Roger took with eagerness the long official envelope handed him by Roberts, his first letter of instructions since he became a member of the Survey, and found therein a brief order, requiring him to report at the El Tovar Hotel, Grand Canyon, Ariz., on the first day of the month following. The same envelope contained, moreover, a personal letter from Mitchon, in which, though of course no official recognition could be made, was a phrase worded in such wise as to show that the boy had been well spoken of by Field, and that this new appointment was due to satisfaction with his first few weeks on the Survey. The lad colored with pleasure as he read it.

"I suppose, Roger," said Field, when the boy folded the two letters and put them back into the envelope, "that letter means that you are going to leave us?"

"Yes, Mr. Field," answered the boy, "I don't know just when I am supposed to leave, but I am ordered to report in Arizona on the first of June."

"Going on the desert work?" queried the chief. "My word, Mr. Herold wants to give you pretty sharp contrasts!"

"I think it must be somewhere about the Grand Canyon," answered the boy, his eyes sparkling with the thought of seeing that wonder of America, which he had so ardently desired to visit. "At least, I am told to report at a place called Grand Canyon."

Roberts nodded.

"That's right son," he said. "Grand Canyon is the tourist station for seeing the Colorado River gorge at its best."

"To whom do you report?" asked Field, "to Masseth?"

"Yes, Mr. Field, that was the name," answered the boy.

"Isn't that the man who did such clinking good work in the Little Colorado country?" asked Roberts.

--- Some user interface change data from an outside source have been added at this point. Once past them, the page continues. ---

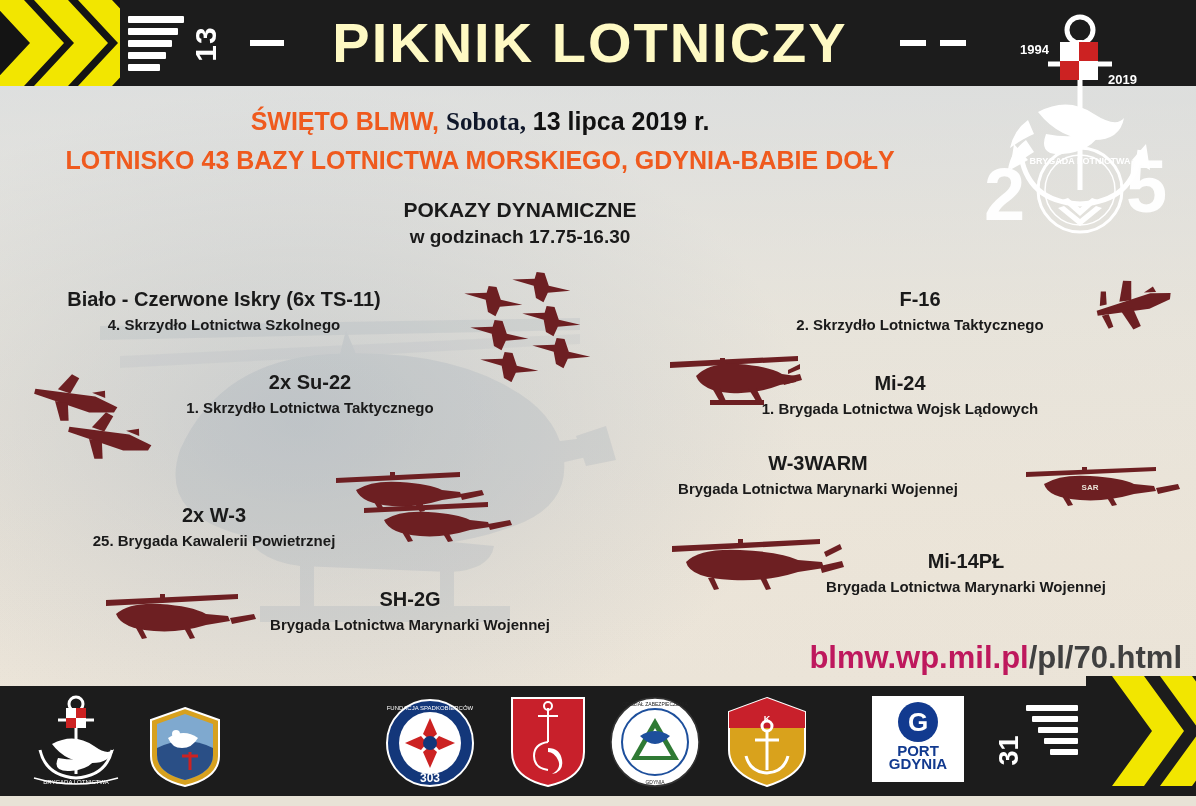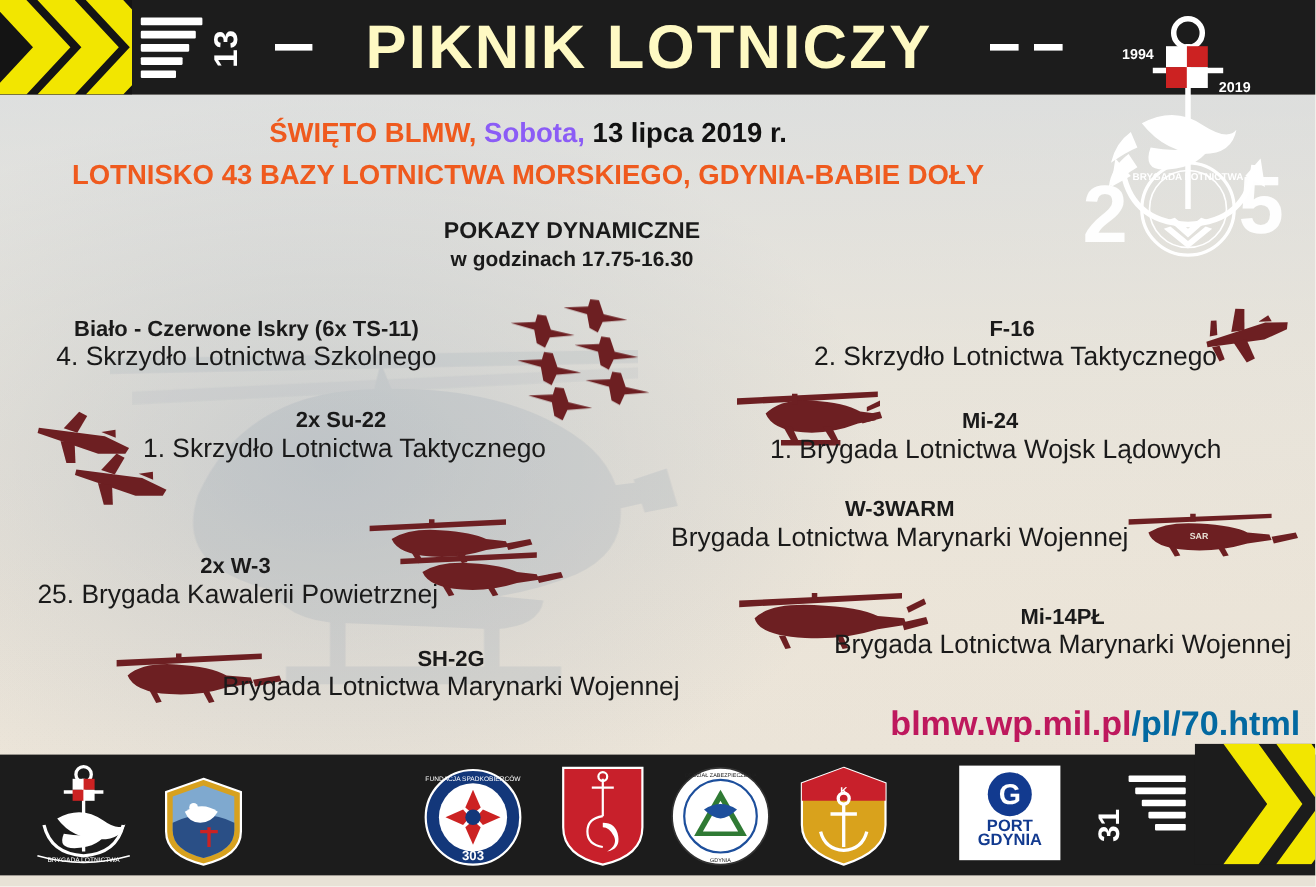--- a/index.html
+++ b/index.html
@@ -118,21 +118,21 @@
     width: 960px;
     text-align: center;
   }
   .hl-1 {
     font-size: 25px;
     font-weight: bold;
     line-height: 34px;
     white-space: nowrap;
   }
   .hl-1 .orange { color: #ef5a1e; }
-  .hl-1 .blue { color: #8b5cf6; }
+  .hl-1 .blue { color: #0f172a; font-family: Liberation Serif, serif; }
   .hl-1 .dark { color: #111111; }
   .hl-2 {
     font-size: 25px;
     font-weight: bold;
     color: #ef5a1e;
     line-height: 34px;
     margin-top: 4px;
     white-space: nowrap;
   }
   .subhead {
@@ -166,22 +166,22 @@
     position: absolute;
     color: #1a1a1a;
   }
   .item .name {
     font-size: 20px;
     font-weight: bold;
     line-height: 26px;
     white-space: nowrap;
   }
   .item .unit {
-    font-size: 24px;
-    font-weight: normal;
+    font-size: 15px;
+    font-weight: bold;
     line-height: 25px;
     white-space: nowrap;
   }
   .ta-center { text-align: center; }
 
   
   .sil {
     position: absolute;
     fill: #6d1f22;
   }
@@ -189,21 +189,21 @@
 
   
   .url {
     position: absolute;
     right: 14px; top: 640px;
     font-size: 31px;
     font-weight: bold;
     white-space: nowrap;
   }
   .url .dark { color: #be185d; }
-  .url .green { color: #0369a1; }
+  .url .green { color: #404040; }
 
   
   .bottombar {
     position: absolute;
     left: 0; bottom: 10px; width: 1196px; height: 110px;
     background: #1c1c1c;
   }
   .bottom-strip {
     position: absolute;
     left: 0; bottom: 0; width: 1196px; height: 10px;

"That's the man," replied Field. "You couldn't be under a better leader," he added, turning to the boy, "but you've got to keep both eyes and both ears wide open with him, for he has a knack of expecting every one with him to know everything. He'll teach you to think quickly, all right."

"Well, my present chief——" began the boy gratefully, but Field waved his hand petulantly.

"Cut that sort of thing out," he interrupted. "Any man will get along if he tries to do his work. But," he warned smilingly, "I don't know that it's such good discipline to play practical jokes on the head of the party. They might not all take it kindly."

"I had a letter from Mr. Mitchon," retorted the boy, "in which he bids me thank you for the snipe. He said they were much appreciated in the office. He writes awfully nicely."

"That snipe's an old joke on the Survey," answered Field, "indeed, it's pretty well known all over the West, but seeing that it was new to you, Mr. Mitchon wanted to enjoy the fun."

"I never met Mitchon until this last time I went to Washington," put in Roberts thoughtfully, "but I liked him very much."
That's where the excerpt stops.